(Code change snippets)

+ + + + +

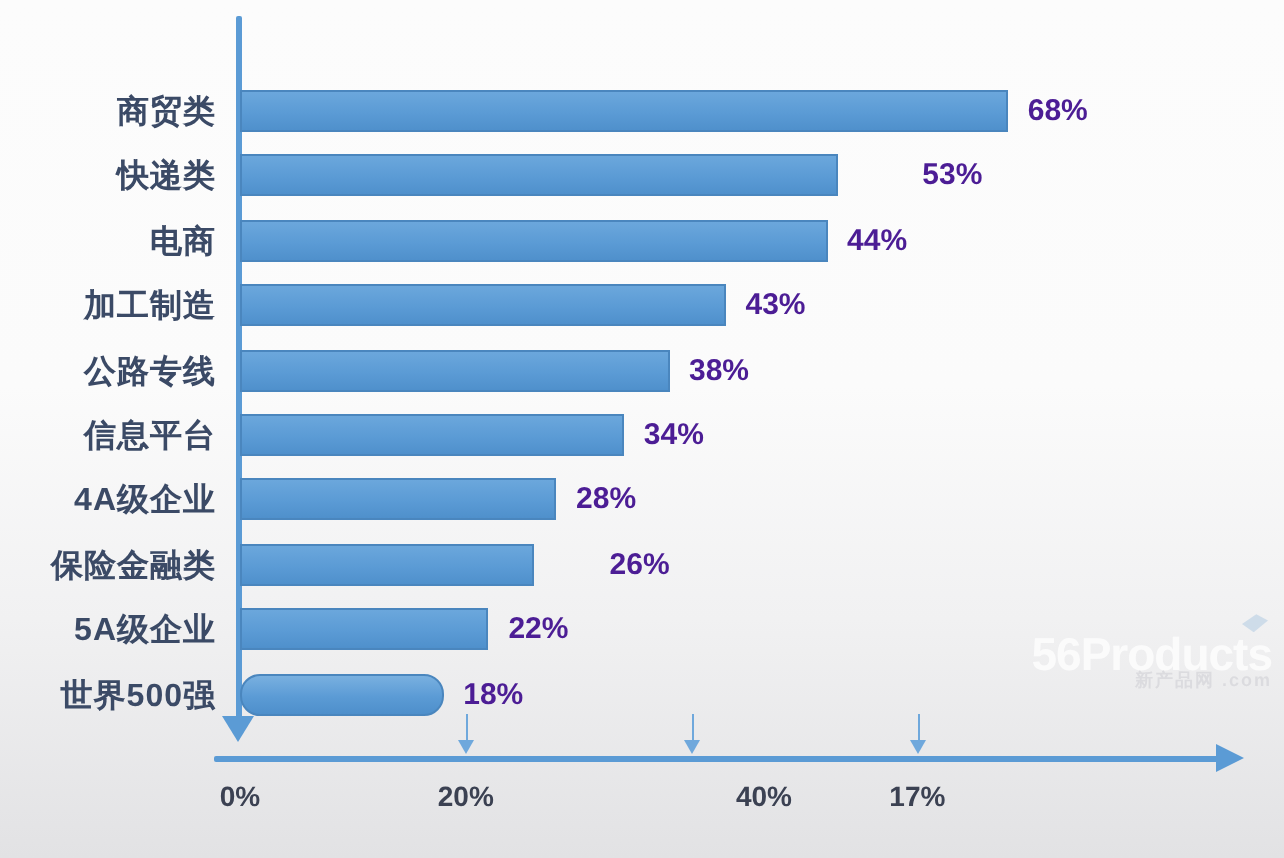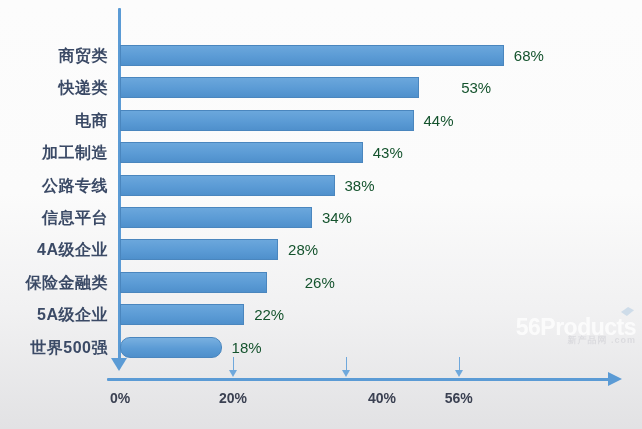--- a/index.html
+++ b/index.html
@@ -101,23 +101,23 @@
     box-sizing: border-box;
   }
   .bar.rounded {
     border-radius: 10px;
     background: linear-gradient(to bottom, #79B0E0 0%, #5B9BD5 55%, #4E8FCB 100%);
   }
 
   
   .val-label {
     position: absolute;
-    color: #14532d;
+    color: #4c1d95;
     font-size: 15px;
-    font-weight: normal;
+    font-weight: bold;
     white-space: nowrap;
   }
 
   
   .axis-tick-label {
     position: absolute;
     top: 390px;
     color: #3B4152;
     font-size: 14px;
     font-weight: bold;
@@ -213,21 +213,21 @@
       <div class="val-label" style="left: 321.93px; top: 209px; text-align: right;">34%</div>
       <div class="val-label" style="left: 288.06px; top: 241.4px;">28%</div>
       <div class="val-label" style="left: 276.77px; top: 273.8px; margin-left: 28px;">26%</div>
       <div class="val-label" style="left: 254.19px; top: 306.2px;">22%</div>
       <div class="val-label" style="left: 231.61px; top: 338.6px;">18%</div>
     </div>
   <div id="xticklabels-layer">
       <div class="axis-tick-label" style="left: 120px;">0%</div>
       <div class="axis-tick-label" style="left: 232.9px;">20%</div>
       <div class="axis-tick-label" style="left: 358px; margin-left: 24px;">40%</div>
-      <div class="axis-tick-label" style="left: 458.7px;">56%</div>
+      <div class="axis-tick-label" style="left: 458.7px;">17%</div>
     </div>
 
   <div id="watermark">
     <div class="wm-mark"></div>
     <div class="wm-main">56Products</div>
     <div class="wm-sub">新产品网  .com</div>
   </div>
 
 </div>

+ + + + +

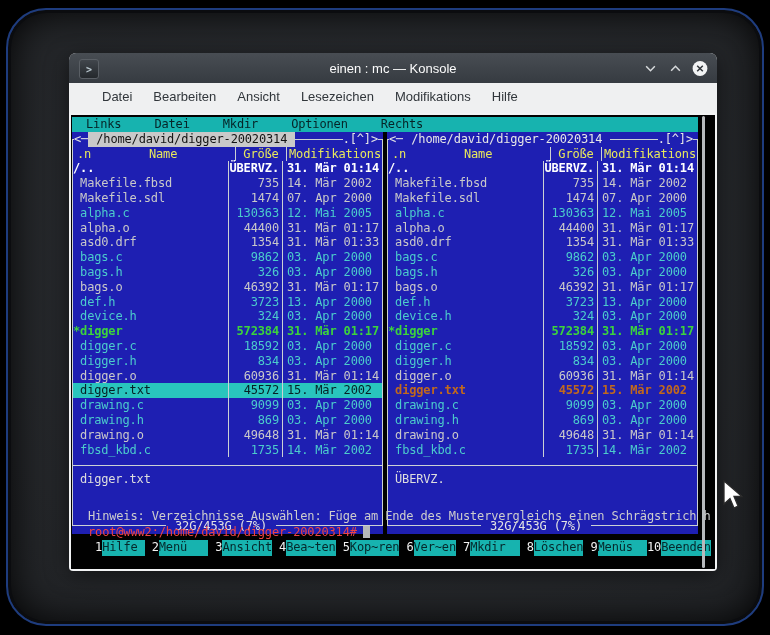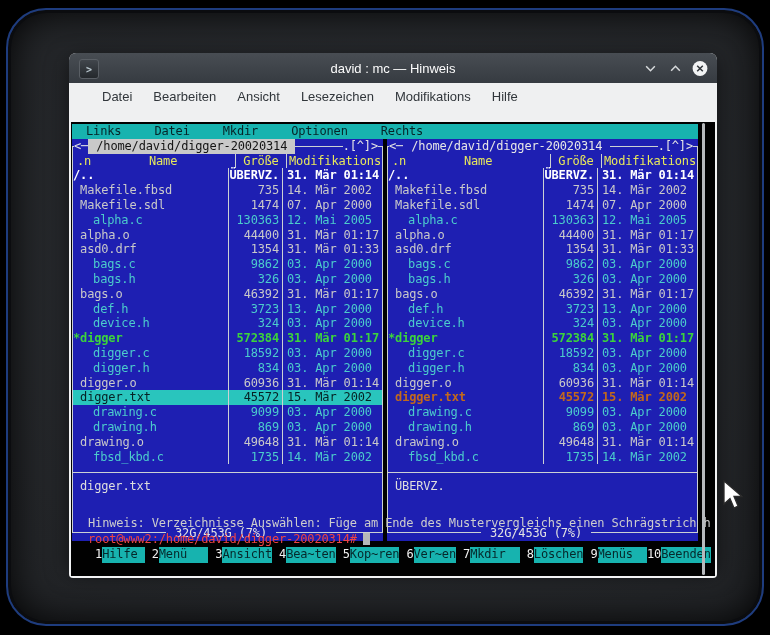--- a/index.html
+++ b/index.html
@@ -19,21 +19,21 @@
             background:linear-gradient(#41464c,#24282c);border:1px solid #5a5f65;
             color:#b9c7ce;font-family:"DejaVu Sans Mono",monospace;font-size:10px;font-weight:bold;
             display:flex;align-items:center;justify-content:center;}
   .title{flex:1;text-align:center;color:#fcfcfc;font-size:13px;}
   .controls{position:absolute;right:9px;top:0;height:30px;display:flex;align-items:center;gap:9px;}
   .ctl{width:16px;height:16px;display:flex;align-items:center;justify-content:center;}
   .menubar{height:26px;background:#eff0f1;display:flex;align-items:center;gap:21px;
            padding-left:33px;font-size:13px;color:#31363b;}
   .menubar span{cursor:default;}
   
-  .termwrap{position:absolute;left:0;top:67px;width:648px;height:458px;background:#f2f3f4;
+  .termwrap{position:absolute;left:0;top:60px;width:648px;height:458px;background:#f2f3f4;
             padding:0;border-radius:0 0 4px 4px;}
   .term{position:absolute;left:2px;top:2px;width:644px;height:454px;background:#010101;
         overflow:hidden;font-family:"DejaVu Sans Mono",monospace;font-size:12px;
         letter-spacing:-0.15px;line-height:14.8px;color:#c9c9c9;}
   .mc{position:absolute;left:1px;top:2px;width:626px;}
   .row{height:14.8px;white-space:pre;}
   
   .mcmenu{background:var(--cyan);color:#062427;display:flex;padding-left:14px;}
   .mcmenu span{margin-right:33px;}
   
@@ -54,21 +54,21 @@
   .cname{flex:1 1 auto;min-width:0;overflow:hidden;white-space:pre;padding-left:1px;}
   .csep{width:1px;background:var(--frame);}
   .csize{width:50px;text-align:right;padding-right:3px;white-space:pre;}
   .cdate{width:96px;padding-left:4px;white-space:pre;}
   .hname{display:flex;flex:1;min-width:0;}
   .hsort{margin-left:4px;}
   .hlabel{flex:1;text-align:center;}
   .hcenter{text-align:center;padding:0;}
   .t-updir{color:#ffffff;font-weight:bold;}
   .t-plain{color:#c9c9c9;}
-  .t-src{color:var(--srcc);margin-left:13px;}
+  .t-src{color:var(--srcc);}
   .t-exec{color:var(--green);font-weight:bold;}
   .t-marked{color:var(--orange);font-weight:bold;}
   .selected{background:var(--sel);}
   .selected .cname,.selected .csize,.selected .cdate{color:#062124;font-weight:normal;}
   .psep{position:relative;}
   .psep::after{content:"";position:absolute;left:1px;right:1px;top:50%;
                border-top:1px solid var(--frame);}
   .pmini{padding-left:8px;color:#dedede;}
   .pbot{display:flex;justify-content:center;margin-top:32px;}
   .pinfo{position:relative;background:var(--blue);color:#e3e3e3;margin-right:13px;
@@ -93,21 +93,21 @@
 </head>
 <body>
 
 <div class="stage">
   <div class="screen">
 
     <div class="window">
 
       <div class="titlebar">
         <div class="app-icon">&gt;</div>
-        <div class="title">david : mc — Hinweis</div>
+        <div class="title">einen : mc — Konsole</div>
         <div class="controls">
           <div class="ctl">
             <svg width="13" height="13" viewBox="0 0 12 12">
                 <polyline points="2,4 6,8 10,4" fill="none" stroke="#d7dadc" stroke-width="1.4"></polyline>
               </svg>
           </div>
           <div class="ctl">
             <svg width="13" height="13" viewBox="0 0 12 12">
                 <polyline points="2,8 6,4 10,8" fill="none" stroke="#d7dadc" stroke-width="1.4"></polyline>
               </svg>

+ + + + +

### WORK TO COMPLETE
Line count for the word "DejaVu": please state how many lines of the records above contain it, and nothing else.

### EXERCISE RESULT
2